Chicks can’t draw comics

Why Posy Simmonds is more “universe boss” than national treasure

Neel Dozome
4 min readJul 30, 2019

There is an interesting phrase the British have to describe their exceptionally talented. These special few, the most talented amongst one of the most talented countries in the world, are described as “national treasure”. This term is accurately applied to Posy Simmonds. She is indeed a national treasure that should be housed at the Tower of London with the crown jewels, with a Beefeater and a raven waiting on her hand and foot. But as she is a living human being, whose privacy, artistic autonomy, and human rights should be respected, we will have to make do with the retrospective at the House of Illustration.

Not enough people know about Posy Simmond’s work because of perfect storm of factors. The first is that the British, due to a predisposition to puritanism and a historical moral panic about comics triggering juvenile delinquency, tend to be bashful about acknowledging comics as an art form. We know about Alan Moore or Neil Gaiman more because they were recognised as talent in America. The second factor is because Simmonds is a woman, and comics is jealousy protected as a profession for man-children.

Across the Channel is the land of Chanel, France. Here a very different attitude to comics prevails. France does not suffer from British hangups about comics, just the way they don’t pretend lukewarm brackish ditchwater with milk in it is a beverage (“Builder’s anyone?” No, I’d prefer some hemlock, if it wouldn’t be an awful bother). Only Japan rivals French culture in the unique appreciation of the medium (excellent beverages, too), and this is why the most prestigious awards and festival celebration of the form takes place in Angoulême, comparable to the Oscars for film, Venice Biennale for art, and Frankfurt for books. In 2016, a strange spectacle unfolded: not one woman was nominated for the Grand Prix prize. As the Guardian notes: “in Angoulême’s 43-year history, just one woman — the French artist Florence Cestac — has won.” However, even in the land of proud man-children, as Paul Gravett notes,: “in 2009, the French edition of Tamara Drewe (Denoël) won an Essential Prize at the Angoulême International Comics Festival and won the Prix des Critiques de la Bande Dessinée, while Posy was the honoured guest of the 2011 Strip Turnout Festival.” So, national treasure indeed.

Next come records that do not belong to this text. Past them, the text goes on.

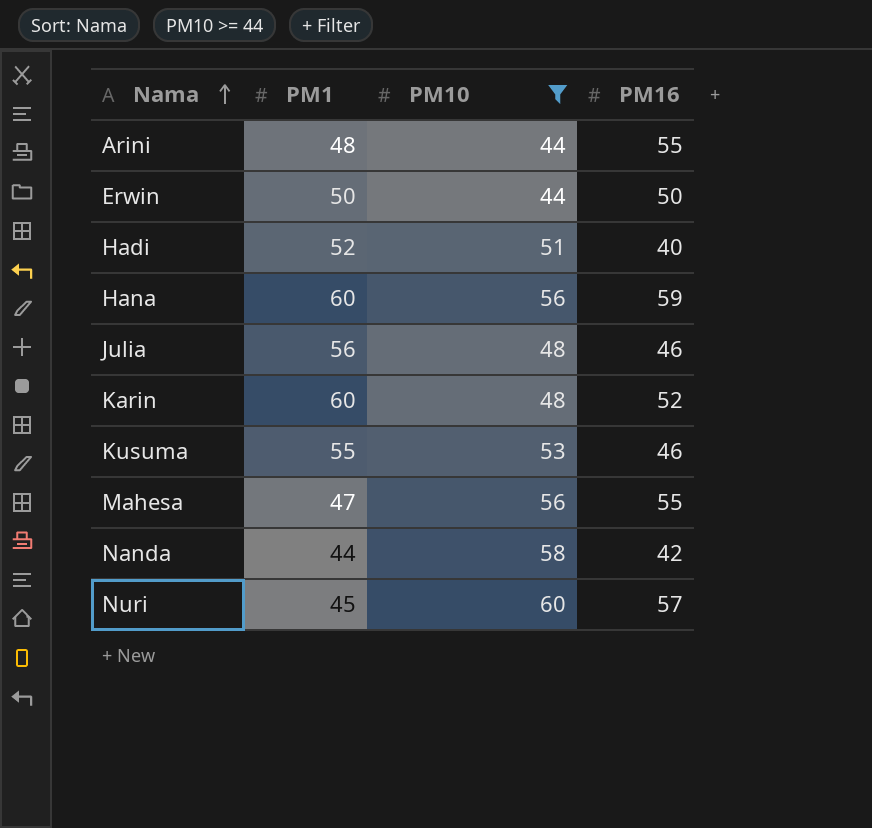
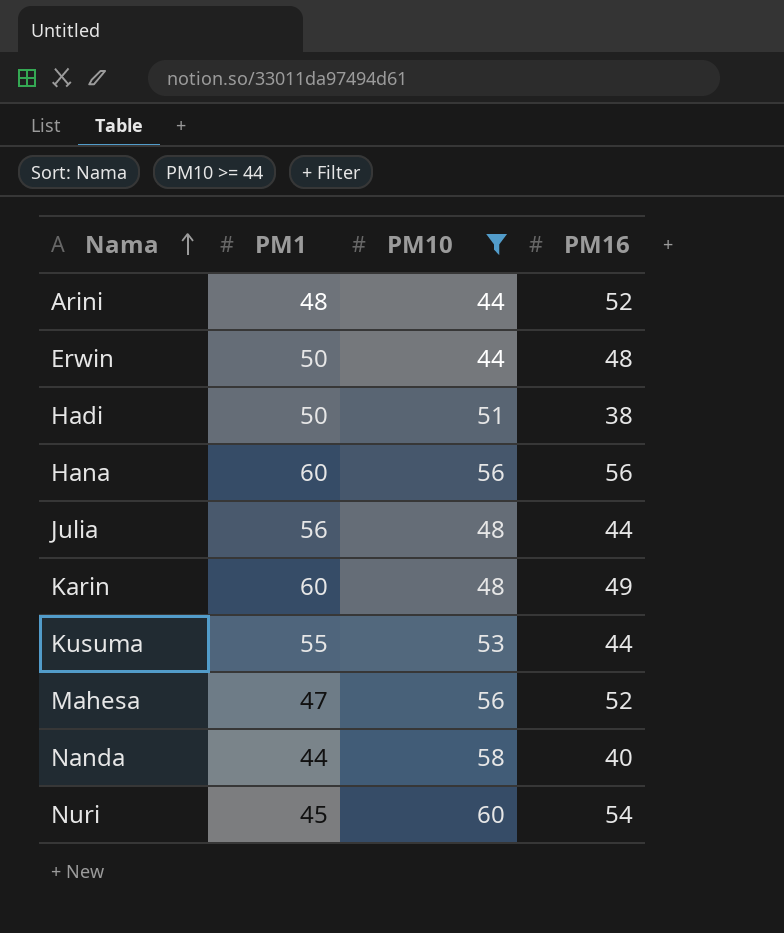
Arini | PM16: 55 -> 52
Erwin | PM16: 50 -> 48
Hadi | PM1: 52 -> 50
Hadi | PM16: 40 -> 38
Hana | PM16: 59 -> 56
Julia | PM16: 46 -> 44
Karin | PM16: 52 -> 49
Kusuma | PM16: 46 -> 44
Mahesa | PM16: 55 -> 52
Nanda | PM16: 42 -> 40
Nuri | PM16: 57 -> 54

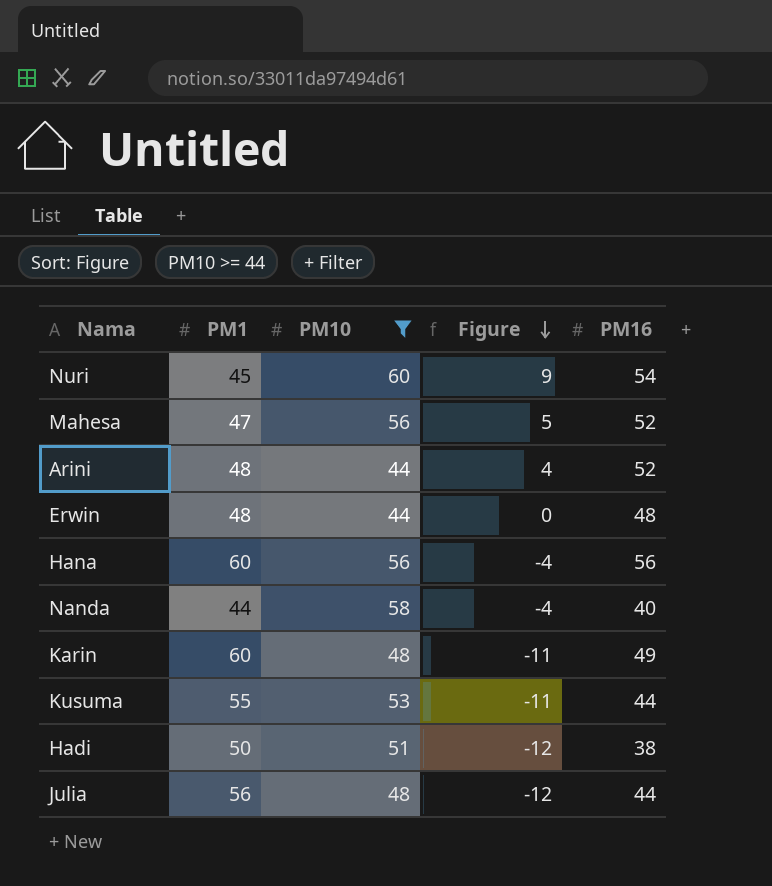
row order: Nama ascending -> Figure descending
column Figure | formula: none -> [PM16] - [PM1]
Erwin | PM1: 50 -> 48

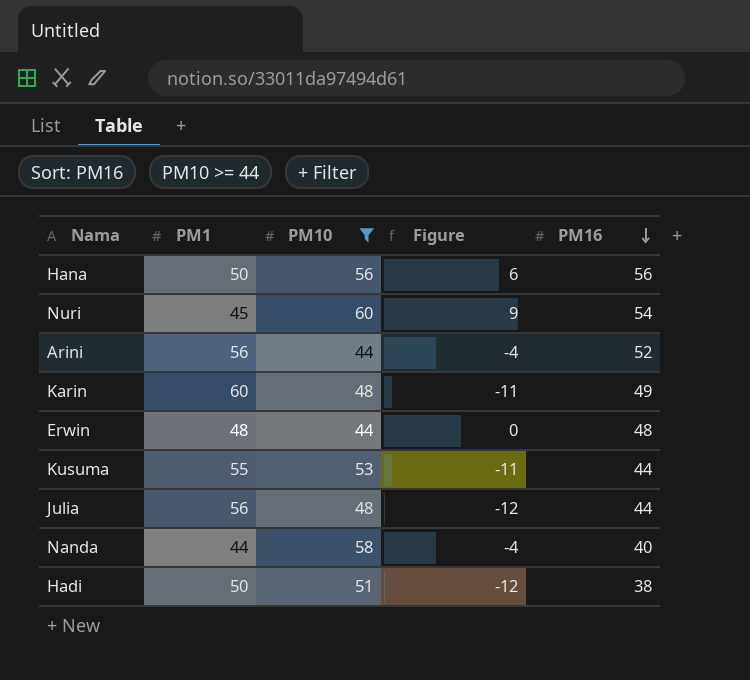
row order: Figure descending -> PM16 descending
row Mahesa: 47 | 56 | 5 | 52 -> none
Hana | PM1: 60 -> 50
Hana | Figure: -4 -> 6
Arini | PM1: 48 -> 56
Arini | Figure: 4 -> -4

Simmonds style of character design owes much kinship to Franco-Belgian comics. There is this subtle sophistication about the accuracy of the anatomical abstraction, reminiscent of Herge (another example where this style is prominent is Ben Gijesemans’s Hubert). Simmonds describes how she was trained in art school to view a model, then run up a few flight of stairs to sketch. This training resulted in a prodigious ability to memorise details and sketch as a result.

Simmond’s caricature is sophisticated in a very Franco-Belgian way. From: https://www.theguardian.com/global/gallery/2013/may/23/posy-simmonds-sketchbook-comics-tamara#img-3

While her initial works were black and white, her subtlety is again in evidence in how she uses colour. In her earlier works, it was just a primary colour pastel shade block-in here or there for emphasis. With digital, colour is much easier and cheaper, so this has allowed her to expand the technique to the full length of the work.

What the retrospective really makes obvious is the graphic design format that Simmonds evolves on a page-by-page basis to accommodate her text. In the amount of prose she utilises in story-telling, she is as much a writer as she is an illustrator. This is not intended to be a statement of the obvious, that comics is a blend of words and images, and therefore a sub-type of the discipline of graphic design. Instead, what I mean is that one of the most instructive things about the retrospective is the insight it provides into how the Simmonds uses a collage-type blocking process to layout large chunks of texts in various typefaces around her drawings and sketches, before the final lettering is done. Unfortunately, photography is prohibited at the exhibition, but I spotted at least one early mock page where Simmonds had used Comic Sans to block out an area of sans serif body text! How Simmonds uses text all over her page is another feature of her work that makes it distinctive. What is also beautiful and unique in her work is the use of serifed fonts as caption and overlay text, something I haven’t noticed too many other artists to do.

In comparison to her drawing style, Simmond’s wit in selecting and mocking targets is pretty savage. With a career beginning with illustrating women’s issue magazines, Simmond’s specialism is a sexual comedy. The only problem is that the humour is rooted so deeply in the British everyday that the context can be lost to those not familiar with the mores and social norms being addressed. On other occasions, she is more than clear. Flipping through her latest work, Cassandra Drake, a madcap adventure that includes an eccentric plump old woman in a fleece coat, handbag, and a hand-gun, these stylistic elements combine together with a fluency acquired over decades of work, making the novel a treat (which I have saved up to be savoured at leisure).

Simmonds at her best.

In the light of the above evidence, the British term “national treasure” doesn’t really cover it. The Jamaican “universe boss” seems bit more apt.